Quant au projet révolutionnaire communiste qui fut initié au XIXème siècle sous la plume de Marx (p53), est devenue une multinationale qui se nuance en de multiples courants idéologiques et qui fomente un peu partout l’abolition de la foi dans le ciel. Ce quatrième monothéisme, entre guillemets, concurrence les monothéismes traditionnels en officialisant le doute. Cette sensibilité engendrée dans le sein christique s’est émancipée comme Lucifer s’est détaché de Dieu. Le christianisme à l’image de Dieu a donc formulé son contraire et lui a permis d’exister et même de coexister. La formulation des Lumières avec un grand L est l'incarnation politique de Lucifer qui lui-même fut créé par Dieu. Le projet révolutionnaire demeure donc la preuve que le christianisme est une religion de la liberté d'expression et qui malgré elle enfante ce qui n'est pas elle et le laisse s'émanciper comme Dieu laissant Satan en son enfer. A ce stade de développement, les deux autres monothéismes n'acceptant rien d'autres qu'eux-mêmes, perpétuent en réalité le règne de l’intolérance. Le théâtre palestinien est donc devenu l’arène où s’affrontent deux des trois monothéismes, le christianisme apparaissant comme l’agneau au milieu des loups.
Cette guerre immensément religieuse face à un pouvoir séculier est représentée par un axe planétaire qui va de Rome à la Mecque en passant par Jérusalem. Cette ligne fracture le monde en son milieu tout en dressant une plaie qui rappelle le péché originel. L'universalisme des Lumières qui a débouché sur un fascisme du bien (p84), a fait sien les mots de Machiavel affirmant vouloir faire bien ce qui a à faire plutôt que faire le bien. Le florentin ne fut pas le seul, les Lumières reprirent à Goethe cette fameuse phrase de Méphistophélès, disant vouloir toujours le bien mais faisant toujours le mal. Les Lumières ont donc enfanté un démon du bon qui se développe comme un fondamentalisme religieux (p61).
L'islam conquérant avec ses conversions forcées sous la direction des différents califats (p89), va engendrer un recul intellectuel, scientifique, politique et culturel dans toutes les terres où elle s'imposera. N'ayant pu également, faute de savoir et de compétences techniques, détecter dans les profondeurs géologiques la manne noire, les musulmans vont alors réaliser que les chrétiens, appelés aussi mécréants, ont réellement pris une avance considérable. Cette défaite civilisationnelle va leur faire prendre conscience de leur enfermement moral, l'islam n'a pas été en mesure de leur offrir les moyens de la domination par le progrès.
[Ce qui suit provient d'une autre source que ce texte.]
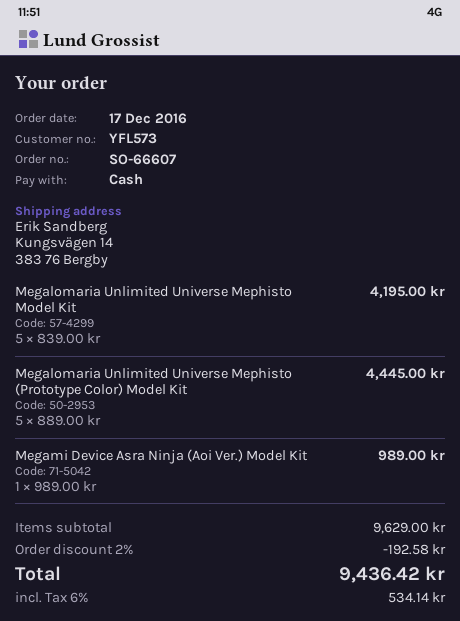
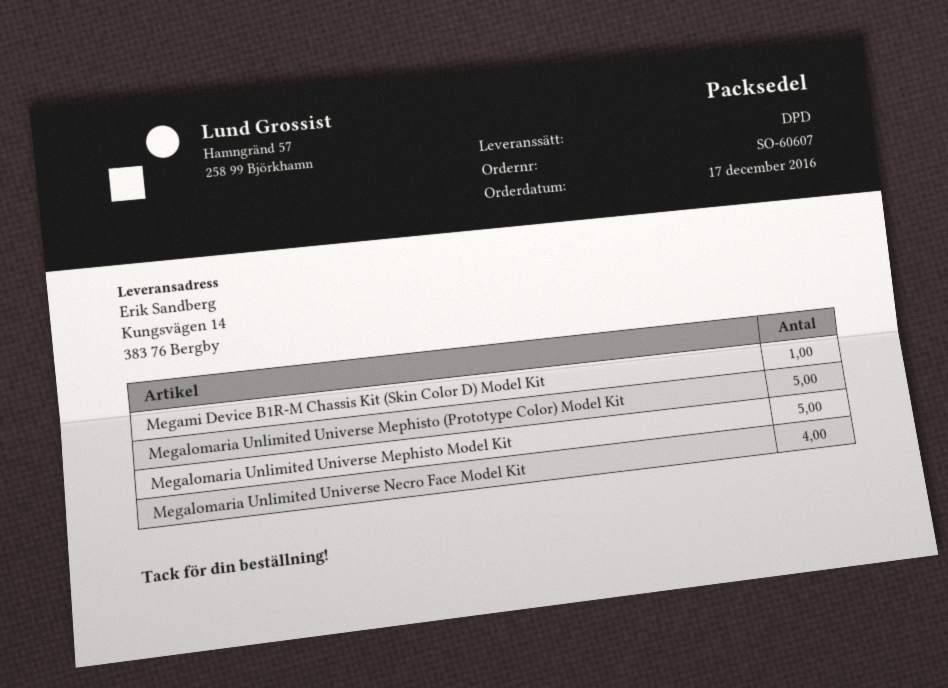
order number: SO-66607 -> SO-60607
Megami Device Asra Ninja (Aoi Ver.) Model Kit: 1 -> none
Megami Device B1R-M Chassis Kit (Skin Color D) Model Kit: none -> 1
Megalomaria Unlimited Universe Necro Face Model Kit: none -> 4

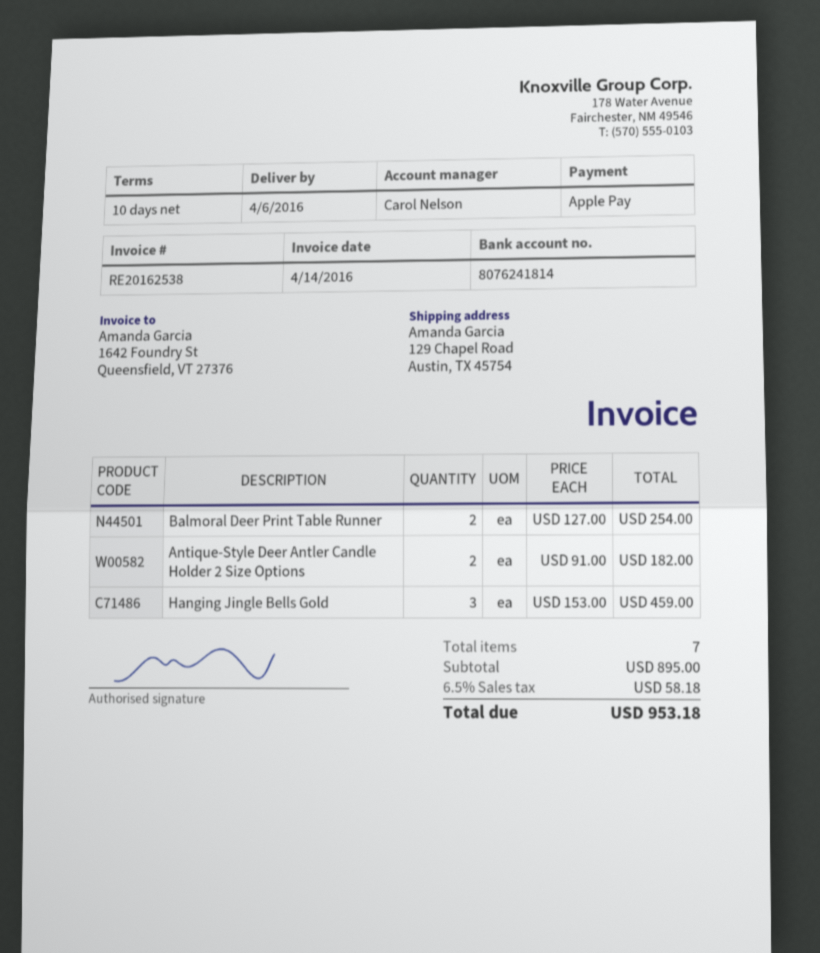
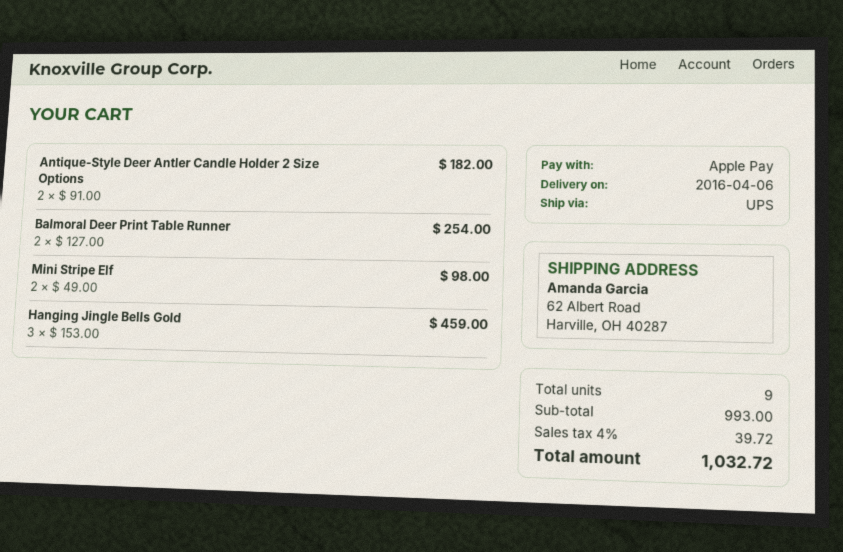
ship to: 129 Chapel Road, Austin, TX 45754 -> 62 Albert Road, Harville, OH 40287
Mini Stripe Elf: none -> 2 x 49.00 = 98.00
total quantity: 7 -> 9
subtotal: 895.00 -> 993.00
tax: 6.5% = 58.18 -> 4% = 39.72
total: 953.18 -> 1032.72

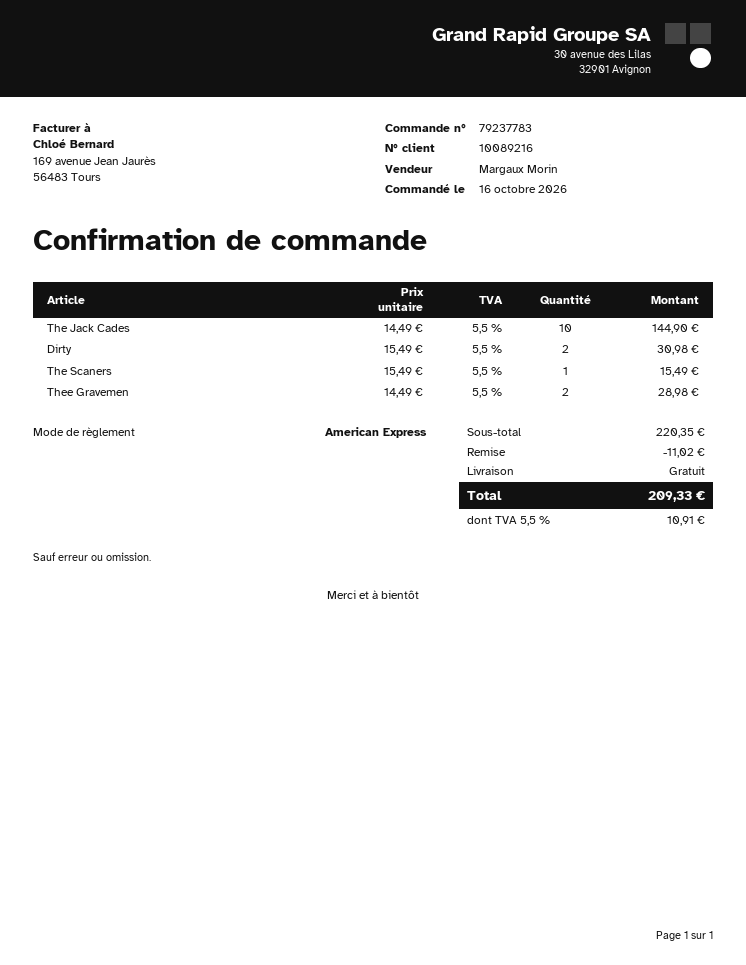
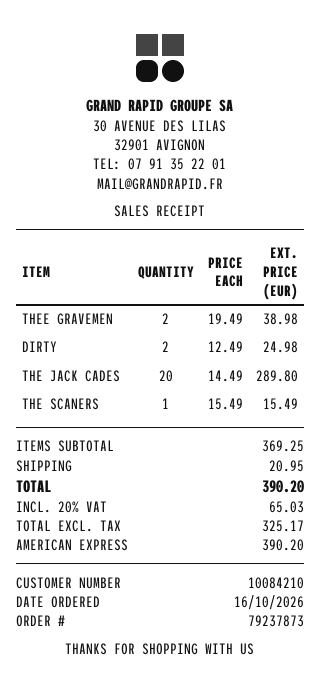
order number: 79237783 -> 79237873
customer number: 10089216 -> 10084210
The Jack Cades: 10 x 14.49 = 144.90 -> 20 x 14.49 = 289.80
Dirty: 2 x 15.49 = 30.98 -> 2 x 12.49 = 24.98
Thee Gravemen: 2 x 14.49 = 28.98 -> 2 x 19.49 = 38.98
subtotal: 220.35 -> 369.25
discount: 11.02 -> none
shipping: 0.00 -> 20.95
tax: 5.5% = 10.91 -> 20% = 65.03
total: 209.33 -> 390.20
L'identité du bédouin comme celle du prince arabe est entièrement imprégnée d'islam, d'un islam qui exige que l'on ouvre non pas des universités pour que se répande toutes sortes de connaissances mais des écoles coraniques. L'islam monopolise donc toute l'attention du musulman et oriente son énergie vitale vers la construction de mosquées tandis que les chrétiens et les juifs s'adonnent à la science, aux arts et à toutes sortes de disciplines dans lesquels se sont épanouis et s'épanouissent une multitude de talents dont les manifestations ont fait de l’occident la civilisation la plus avancé jusqu’à présent. Rappelez-vous le poème Mohammed al-Maghout cité précédemment. La vie religieuse musulmane restreint donc le champ de vision du croyant musulman de sorte que l'islam apparait comme un monothéisme de type exclusif et totalitaire qui adore un Dieu si haut et si élevé qu'il est rendu totalement inatteignable. Le point de focalisation du musulman n'est pas celui du chrétien qui lorsque celui-ci voit le Christ, voit Dieu le Père. La parole du Christ dans l'évangile de Jean est sans appel,
"Celui qui m'a vu a vu le Père"
A ce stade de réflexion, on peut dire que l'islam est devenu un surmonothéisme en écho au surmusulman du psychanalyste Fethi Benslama et au surhomme de Nietzsche. En effet le musulman a fait de Dieu une abstraction suprême qui ne peut être seulement approché que par un zèle absolu (p89). Cette forme aiguë de l'obéissance est chez le musulman la condition première pour espérer entrer dans le royaume d'Allah. Il est évident que le musulman se retrouve coincé dans un mode opératoire qui le relie à Dieu de manière non pas personnelle, affective, intuitive et paternelle mais imprécise du fait de la non visibilité de Dieu, mais également incertaine du fait de l'incertitude du caractère paternel et affectif de Dieu, sévère aussi du fait de l'omni présence de l'expression arbitraire de Dieu.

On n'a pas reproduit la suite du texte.